If you read my older blog entry on Non-Disclosures, you know that a non-disclosure is a type of sealing of a record for an adult who successfully completed Deferred Adjudication. On a deferred adjudication the case is dismissed upon completion, there is never a conviction, and the arrest record can be partially non-disclosed to the general public (but not the government or law enforcement).
Intoxication is defined the same in either a Driving While Intoxicated (DWI) or Public Intoxication (PI) case in Texas. I had a very interesting situation that came up recently. I had a client who had been arrested for DWI. He was leaving the bar late at night with some friends and while driving home late at night one of his friends got sick. The friend had a little too much to drink and needed to throw up. My client who was driving, pulled over on the highway to let his friend handle his business. Within a couple of minutes an officer pulled in behind them to see if they needed any help. When they smelled alcohol and saw some guy puking they decided to conduct a DWI investigation on my client.
They went through the normal standard field sobriety tests (Horizontal Gaze Nystagmus, One Leg Stand, Walk and Turn) and determined that my client was intoxicated. He was arrested for DWI and taken to the station. At the station they asked him to submit to a breath test to which my client agreed. He took the test and blew a .04, well below the legal limit in Texas.
Now if you have any common sense, this just doesn’t seem right. At the end of the day the definition of intoxication is the same for both DWI and PI. What happened next was interesting. Officers usually get people to take breath tests by saying, “If you blow under the legal limit you are free to go”. Well in this case I think the officers were either embarrassed or upset, so they decided to charge him with Public Intoxication.

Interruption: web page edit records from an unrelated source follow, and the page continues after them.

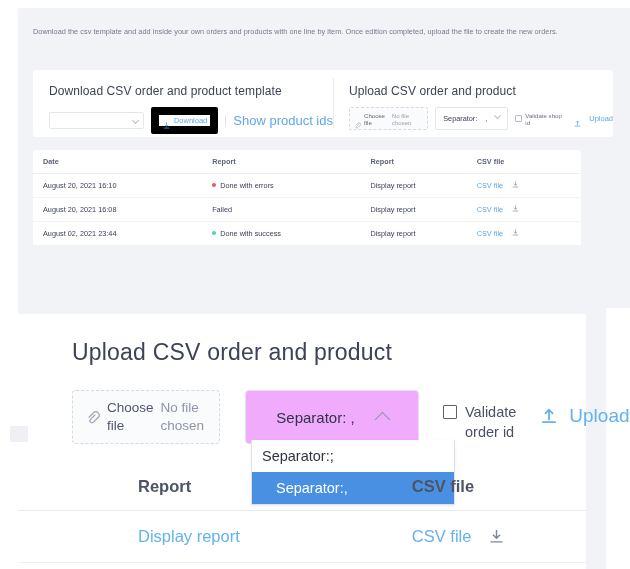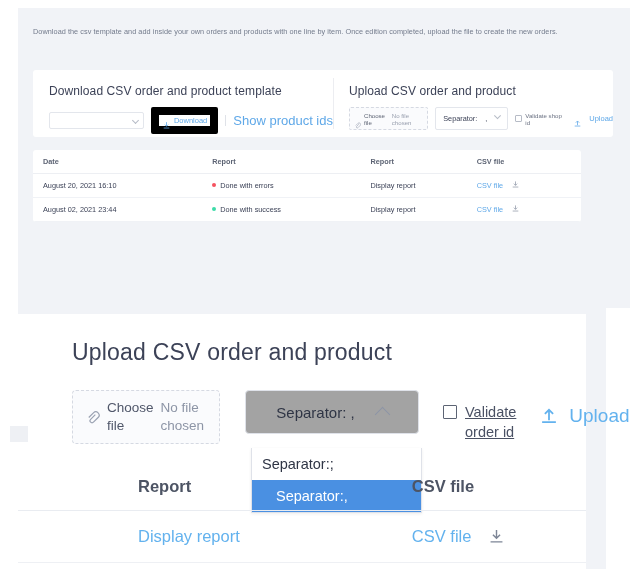--- a/index.html
+++ b/index.html
@@ -284,6 +284,19 @@
             </td>
           </tr>
           <tr>
+            <td class="c-date">August 20, 2021 16:08</td>
+            <td class="c-status"><span>Failed</span></td>
+            <td class="c-report tlink">Display report</td>
+            <td class="c-csv">
+              <div class="cellwrap">
+                <span class="tlink">CSV file</span>
+                <span><svg viewBox="0 0 16 16" width="9" height="9" fill="none" stroke="#8d95a6" stroke-width="1.3">
+                    <path d="M8 2.5v7M5 6.5 8 9.5l3-3M3 12.5h10"></path>
+                  </svg></span>
+              </div>
+            </td>
+          </tr>
+          <tr>
             <td class="c-date">August 02, 2021 23:44</td>
             <td class="c-status"><span class="dot" style="background: rgb(61, 219, 168);"></span><span>Done with success</span></td>
             <td class="c-report tlink">Display report</td>

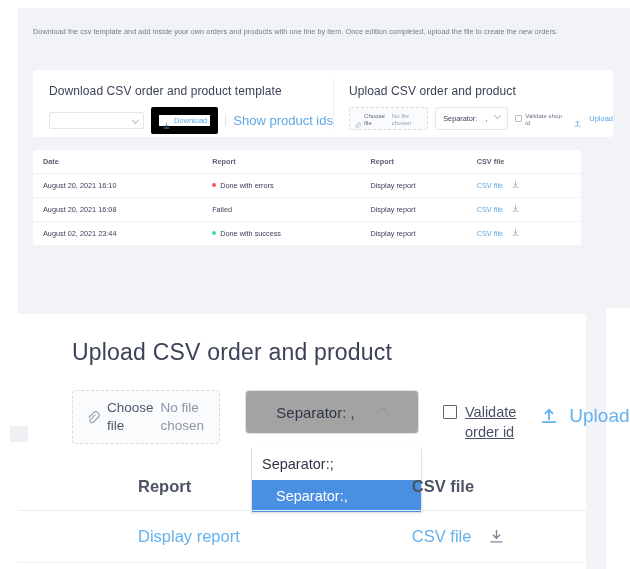--- a/index.html
+++ b/index.html
@@ -148,8 +148,8 @@
 
   .z-sepwrap { position: relative; margin-left: 25px; }
   .z-sepbtn {
-    width: 174px; height: 44px; border: 1px solid #dfe2e9; border-radius: 4px;
-    background: #a3a3a3; display: flex; align-items: center; justify-content: center;
+    width: 174px; height: 54px; border: 1px solid #dfe2e9; border-radius: 4px;
+    background: #f0abfc; display: flex; align-items: center; justify-content: center;
     gap: 22px;
   }
   .z-sepbtn .lbl { font-size: 15px; color: #2f3545; }

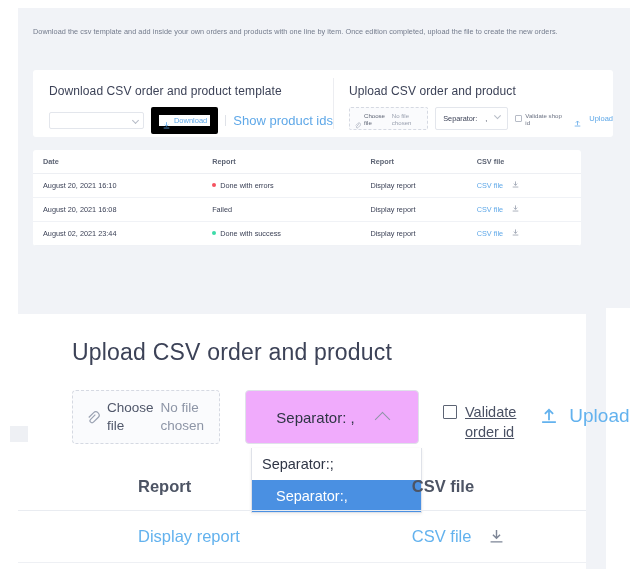--- a/index.html
+++ b/index.html
@@ -170,7 +170,7 @@
   .z-check { width: 14px; height: 14px; border: 1.4px solid #6e7policy; }
   .z-check { width: 14px; height: 14px; border: 1.4px solid #6f7person; }
   .z-check { width: 14px; height: 14px; border: 1.5px solid #5d6474; border-radius: 1px; background:#fff; flex: none; margin-top: 2px;}
-  .z-vtxt { font-size: 14.5px; color: #4a5164; line-height: 1.35; text-decoration: underline; }
+  .z-vtxt { font-size: 14.5px; color: #4a5164; line-height: 1.35; }
   .z-upload { margin-left: 22px; display: flex; align-items: center; gap: 9px; padding-top: 15px; }
   .z-upicon { width: 22px; height: 22px; }
   .z-uplabel { font-size: 19px; color: #63b2ee; }

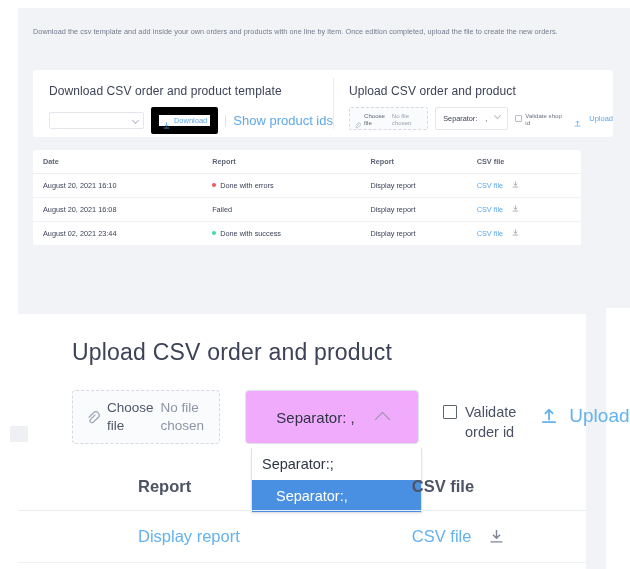--- a/index.html
+++ b/index.html
@@ -158,7 +158,7 @@
     border-top: 1.4px solid #8d95a6; transform: rotate(45deg); margin-top: 5px;
   }
   .z-menu {
-    position: absolute; left: 6px; top: 58px; width: 171px;
+    position: absolute; left: 6px; top: 50px; width: 204px;
     background: #fff; border: 1px solid #dfe2e9; border-top: none;
     box-shadow: 0 1px 3px rgba(0,0,0,.07);
   }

Per the Texas Penal Code, Intoxicated means:
(A) not having the normal use of mental or physical faculties by reason of the introduction of alcohol, a controlled substance, a drug, a dangerous drug, a combination of two or more of those substances, or any other substance into the body; or
(B) having an alcohol concentration of 0.08 or more.
So you are intoxicated in Texas if you lose your physical faculties, lose your mental faculties, or if your alcohol concentration is .08 or more. My client was not intoxicated by law in Texas, but somehow the officers thought it was ok to charge him with a “small” misdemeanor because it wasn’t that “serious”.
Lucky the prosecutor understood the law and dismissed this case after the first hearing. It’s sad that my client had to waste time and money, but justice prevailed.